- Published on
CSV validation with Zod
- Authors
- Name
- Bartosz Golebiowski
- @BartoszEbiowski
Introduction
CSV files are a common way of exchanging data between systems. They are simple to create and can be opened in a variety of applications. However, they are not without their problems. CSV files are prone to errors, and it is not always easy to spot them. This article explores the use of Zod, a JavaScript library, for validating CSV content. It covers how Zod's powerful schema validation can be applied to ensure the accuracy of imported data and enhance data integrity in systems. To resolve this issue I have created a zod-csv package. It is a wrapper around Zod that allows you to validate CSV files. This library is heavy inspired by zod-form-data package.
What is Zod?
Zod is a TypeScript-first schema declaration and validation library, offering a comprehensive set of tools for defining and enforcing validation rules. With its intuitive syntax and extensive feature set, Zod simplifies the process of validating data structures, types, and values in JavaScript applications. From simple field validations to complex data structures, Zod empowers developers to ensure the integrity and quality of their data with ease. Here you have amazing free tutorial from Matt Pocock about zod.
CSV Validation
Here we are using zod-csv
package. It is a wrapper around Zod that allows you to validate CSV files. It has parseCSVContent
method for validation CSV content against schema. The Schema is created with zod-csv
methods, like zcsv.string()
or zcsv.number()
. We can extend validation option with zod
methods, all we need to do is to pass zod schema
as a first argument to zcsv
method.
Header validation
On the first step we need to read CSV file content.
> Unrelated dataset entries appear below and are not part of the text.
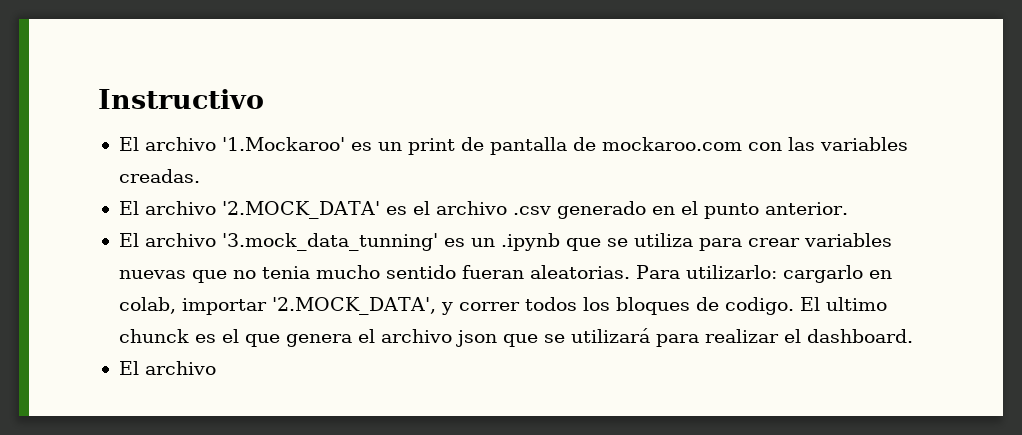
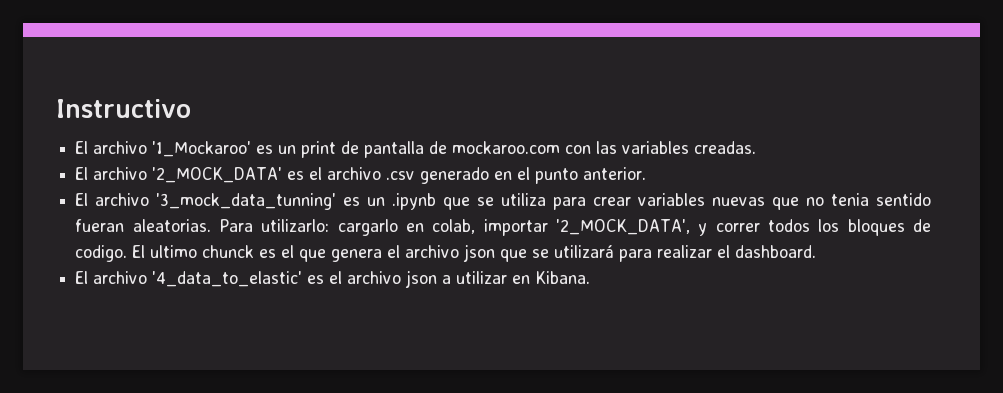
[221,137,345,151] '1.Mockaroo' -> [152,141,252,157] '1_Mockaroo'
[221,201,380,219] '2.MOCK_DATA' -> [152,167,283,183] '2_MOCK_DATA'
[221,233,438,251] '3.mock_data_tunning' -> [156,193,337,210] '3_mock_data_tunning'
[315,265,380,279] mucho -> (870, 199) none
[271,297,436,315] '2.MOCK_DATA', -> [555,219,690,235] '2_MOCK_DATA',
(216, 368) none -> [152,270,591,288] '4_data_to_elastic' es el archivo json a utilizar en Kibana.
This content is representen as raw string. So we need to parse it to JavaScript objects.
First row of CSV file is a header and it contains information about columns. We need to parse it to array of strings. Here is important to notice, that we do not want to import to the system all columns from CSV file. We want to import only columns that we need. The application should ommit all reduntant columns and import only columns that are defined in the schema. It should also provide information about missing columns if any.
Here is an example of CSV validation with zod-csv
package.
import { parseCSVContent, zcsv } from 'zod-csv'
import { z } from 'zod'
it("should return error when CSV's header row is not valid with schema", () => {
const csv = `name
John,20
Doe,30`
const schema = z.object({
name: zcsv.string(z.string().min(3)),
age: zcsv.number(),
})
const result = parseCSVContent(csv, schema)
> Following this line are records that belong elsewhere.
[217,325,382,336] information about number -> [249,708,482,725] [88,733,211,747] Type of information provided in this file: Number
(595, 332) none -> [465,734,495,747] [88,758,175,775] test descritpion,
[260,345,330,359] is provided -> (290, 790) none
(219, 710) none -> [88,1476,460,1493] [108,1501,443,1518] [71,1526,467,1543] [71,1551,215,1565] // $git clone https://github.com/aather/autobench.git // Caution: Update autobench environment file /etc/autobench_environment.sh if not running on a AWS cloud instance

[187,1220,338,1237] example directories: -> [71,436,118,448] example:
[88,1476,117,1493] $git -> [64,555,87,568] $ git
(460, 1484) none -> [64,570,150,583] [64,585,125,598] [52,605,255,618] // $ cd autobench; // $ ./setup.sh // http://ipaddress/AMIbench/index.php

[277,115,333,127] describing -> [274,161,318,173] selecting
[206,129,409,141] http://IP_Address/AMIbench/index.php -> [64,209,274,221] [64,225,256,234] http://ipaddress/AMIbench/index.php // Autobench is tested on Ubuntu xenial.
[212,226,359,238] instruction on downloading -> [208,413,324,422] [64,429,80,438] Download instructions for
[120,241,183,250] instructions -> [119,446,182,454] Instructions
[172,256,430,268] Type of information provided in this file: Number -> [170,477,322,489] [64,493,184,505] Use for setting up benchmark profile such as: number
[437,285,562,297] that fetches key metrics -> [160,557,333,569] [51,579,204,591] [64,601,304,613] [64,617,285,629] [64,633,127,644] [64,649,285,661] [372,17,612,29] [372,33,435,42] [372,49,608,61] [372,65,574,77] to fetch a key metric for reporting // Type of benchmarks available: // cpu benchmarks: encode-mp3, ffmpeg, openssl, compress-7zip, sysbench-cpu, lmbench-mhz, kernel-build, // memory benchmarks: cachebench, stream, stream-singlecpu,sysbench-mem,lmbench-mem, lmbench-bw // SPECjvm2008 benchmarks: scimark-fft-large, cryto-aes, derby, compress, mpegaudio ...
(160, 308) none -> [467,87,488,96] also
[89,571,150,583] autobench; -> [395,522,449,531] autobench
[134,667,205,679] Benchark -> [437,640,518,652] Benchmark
expect(result.header).toEqual(['name'])
expect(result.errors).toEqual({
header: {
errorCode: 'MISSING_COLUMN',
header: 'age',
},
})
})
Row validation
On the second step we need to validate all rows. We need to parse CSV content to array of objects. Each object represents one row. Here is important to notice, that we do not want to import to the system all rows from CSV file. We want to import only rows that we need. The application should ommit all reduntant rows and import only rows that are defined in the schema. It should also provide information about errors in rows if any.
Here is an example of CSV validation with zod-csv
package.
import { parseCSVContent, zcsv } from 'zod-csv'
it('should return errors when dueDate is after startDate or startDate is missing', () => {
const csv = `name,startDate,dueDate
John,2020-01-03,2020-01-02
John,2020-01-02,2020-01-02
Doe,2020-01-01,2020-01-02
Doe,,2020-01-02
Doe,2020-01-01,
Bill,2020-01-03,2020-01-02
Bill,,`
const schema = z
.object({
name: zcsv.string(),
startDate: zcsv.date(),
dueDate: zcsv.date(),
})
.refine((data) => isDueDateEqualOrAfterStartDate(data.dueDate, data.startDate), {
message: 'Due date must be after start date',
path: ['dueDate'],
})
const result = parseCSVContent(csv, schema)
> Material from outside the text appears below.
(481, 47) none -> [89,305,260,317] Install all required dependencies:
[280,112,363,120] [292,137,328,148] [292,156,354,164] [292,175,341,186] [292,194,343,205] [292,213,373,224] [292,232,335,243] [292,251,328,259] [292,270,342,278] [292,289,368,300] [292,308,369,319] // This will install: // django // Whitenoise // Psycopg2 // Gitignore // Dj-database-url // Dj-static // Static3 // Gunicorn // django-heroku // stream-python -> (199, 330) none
expect(result.header).toEqual(['name', 'startDate', 'dueDate'])
expect(result.validRows).toStrictEqual([
{
name: 'John',
startDate: new Date('2020-01-02'),
dueDate: new Date('2020-01-02'),
},
{
name: 'Doe',
startDate: new Date('2020-01-01'),
dueDate: new Date('2020-01-02'),
},
])
const errors = result.errors.rows
const firstRow = errors['0']
const fourthRow = errors['3']
const fifthRow = errors['4']
const sixthRow = errors['5']
const seventhRow = errors['6']
expect(firstRow).toBeInstanceOf(ZodError)
expect(fourthRow).toBeInstanceOf(ZodError)
expect(fifthRow).toBeInstanceOf(ZodError)
expect(sixthRow).toBeInstanceOf(ZodError)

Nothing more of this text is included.